* RECORD EXCERPTS
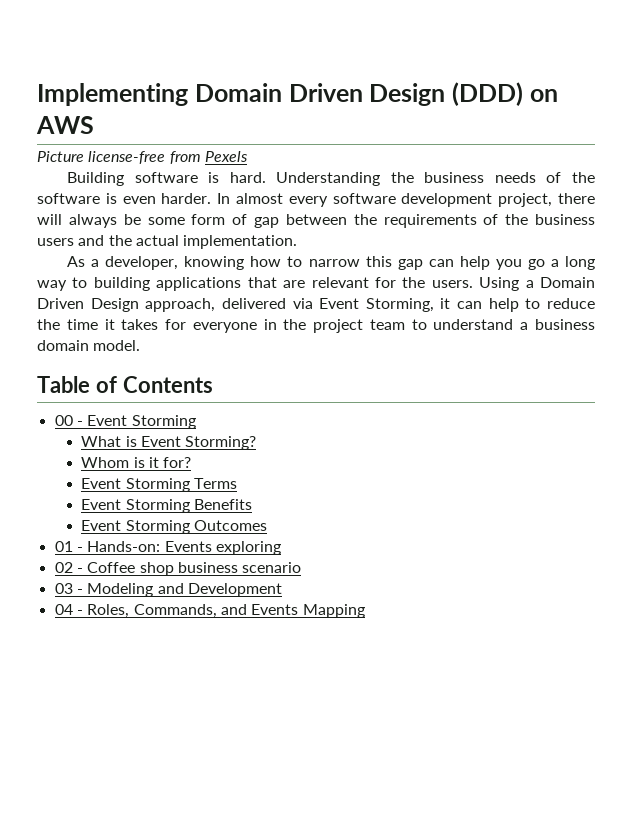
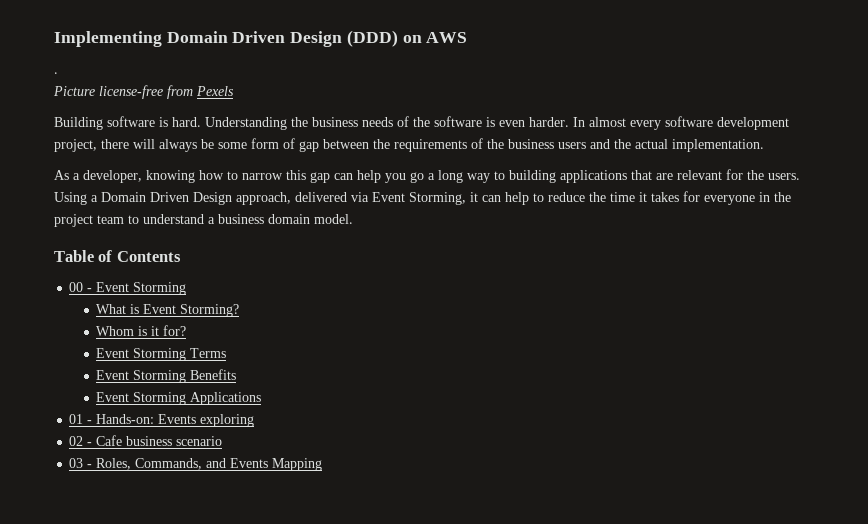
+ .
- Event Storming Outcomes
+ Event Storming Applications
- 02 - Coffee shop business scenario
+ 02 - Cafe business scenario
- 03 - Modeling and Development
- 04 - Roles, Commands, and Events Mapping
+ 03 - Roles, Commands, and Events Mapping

...

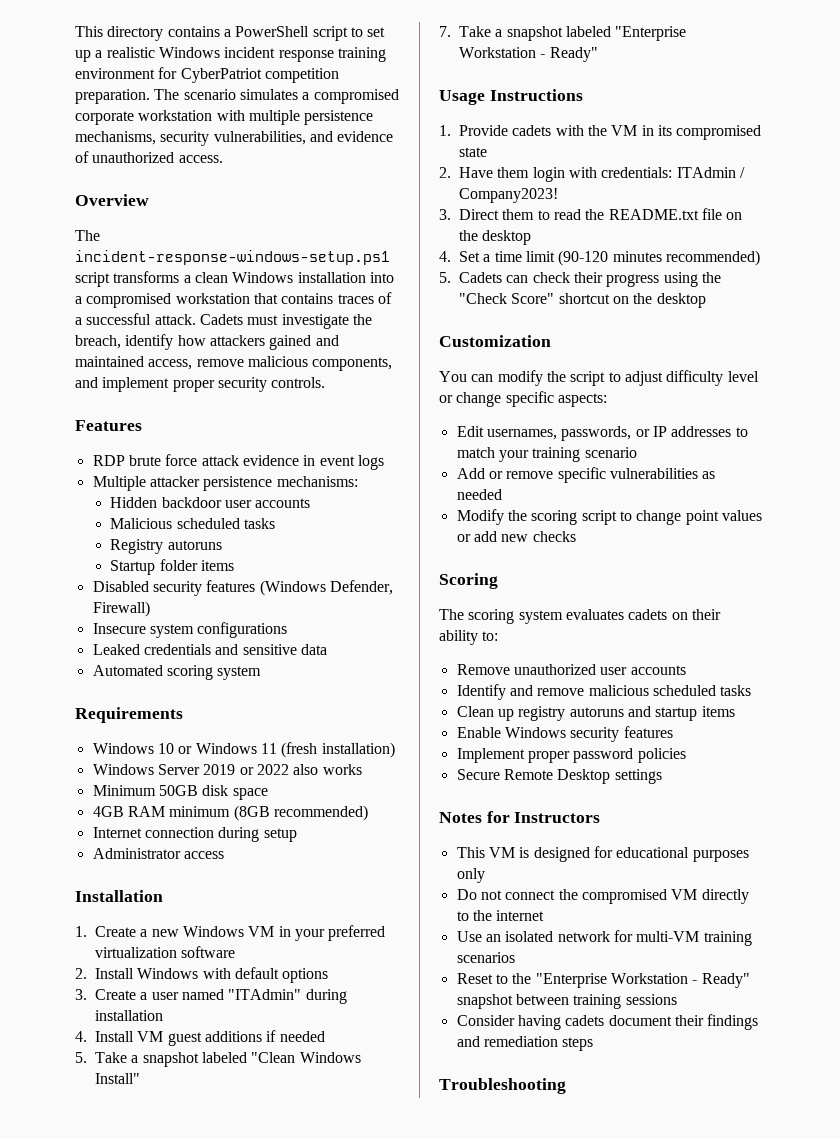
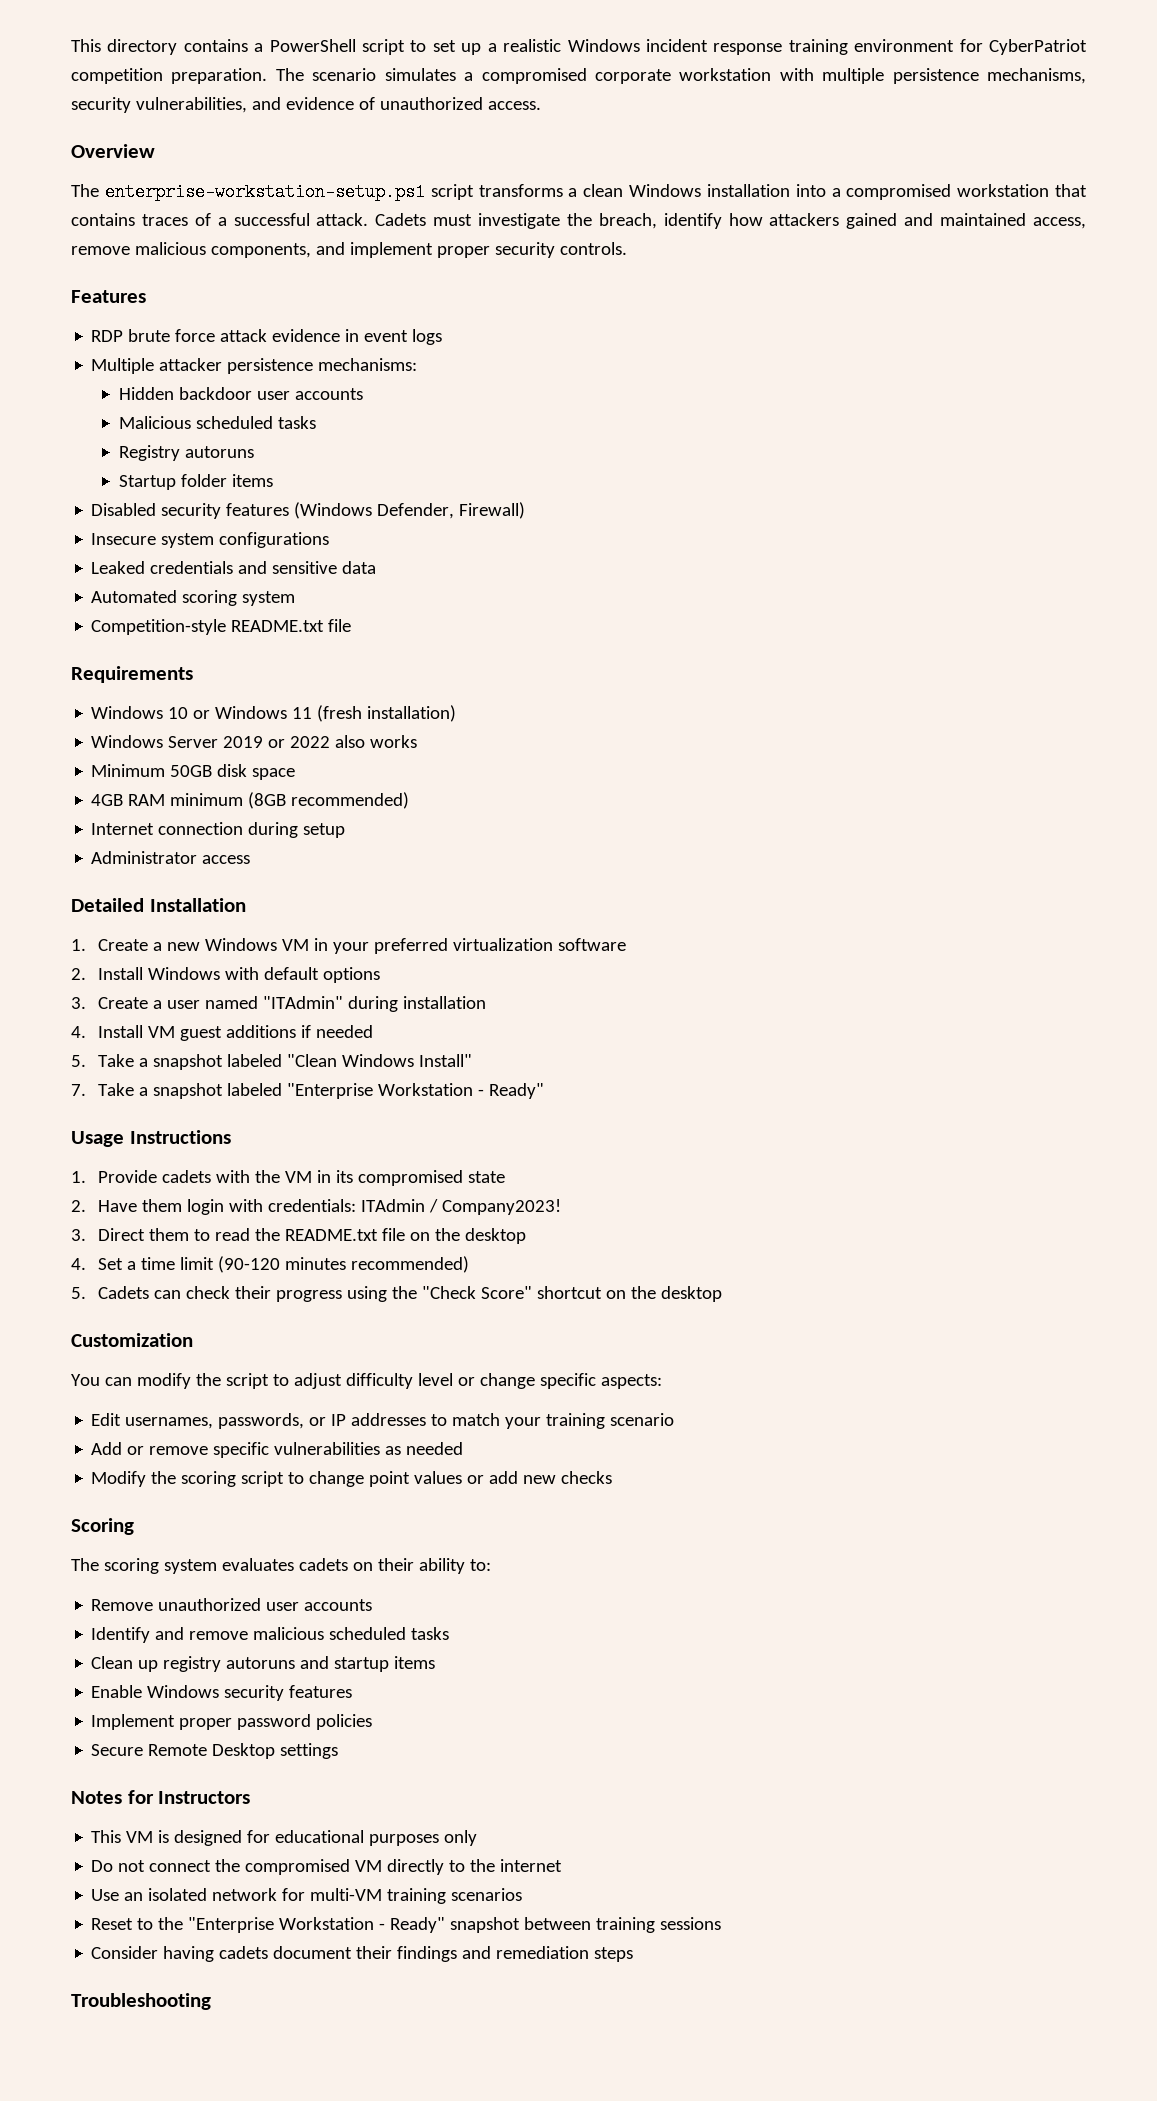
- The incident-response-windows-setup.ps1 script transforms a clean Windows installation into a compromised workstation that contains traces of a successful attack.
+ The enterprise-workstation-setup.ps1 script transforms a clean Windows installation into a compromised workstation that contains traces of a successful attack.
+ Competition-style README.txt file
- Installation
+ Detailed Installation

==

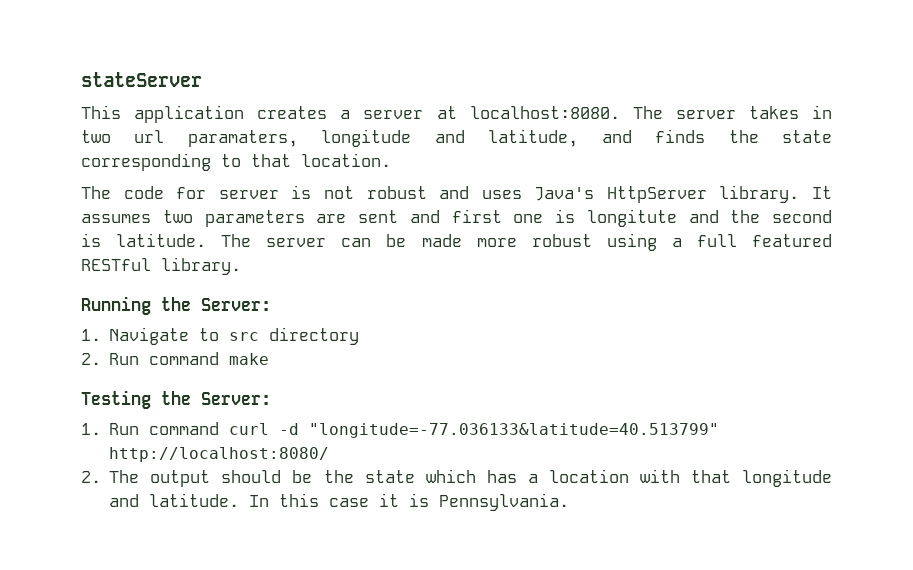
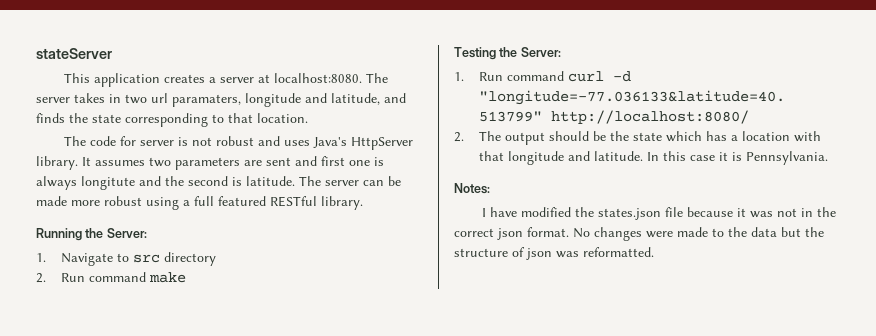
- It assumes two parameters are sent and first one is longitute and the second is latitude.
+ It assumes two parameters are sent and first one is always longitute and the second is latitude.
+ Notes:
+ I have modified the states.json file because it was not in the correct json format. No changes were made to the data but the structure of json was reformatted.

* ABOUT THIS TASK
For this listing, copy out every line that includes the word "transforms".

* COMPLETED EXERCISE
- The incident-response-windows-setup.ps1 script transforms a clean Windows installation into a compromised workstation that contains traces of a successful attack.
+ The enterprise-workstation-setup.ps1 script transforms a clean Windows installation into a compromised workstation that contains traces of a successful attack.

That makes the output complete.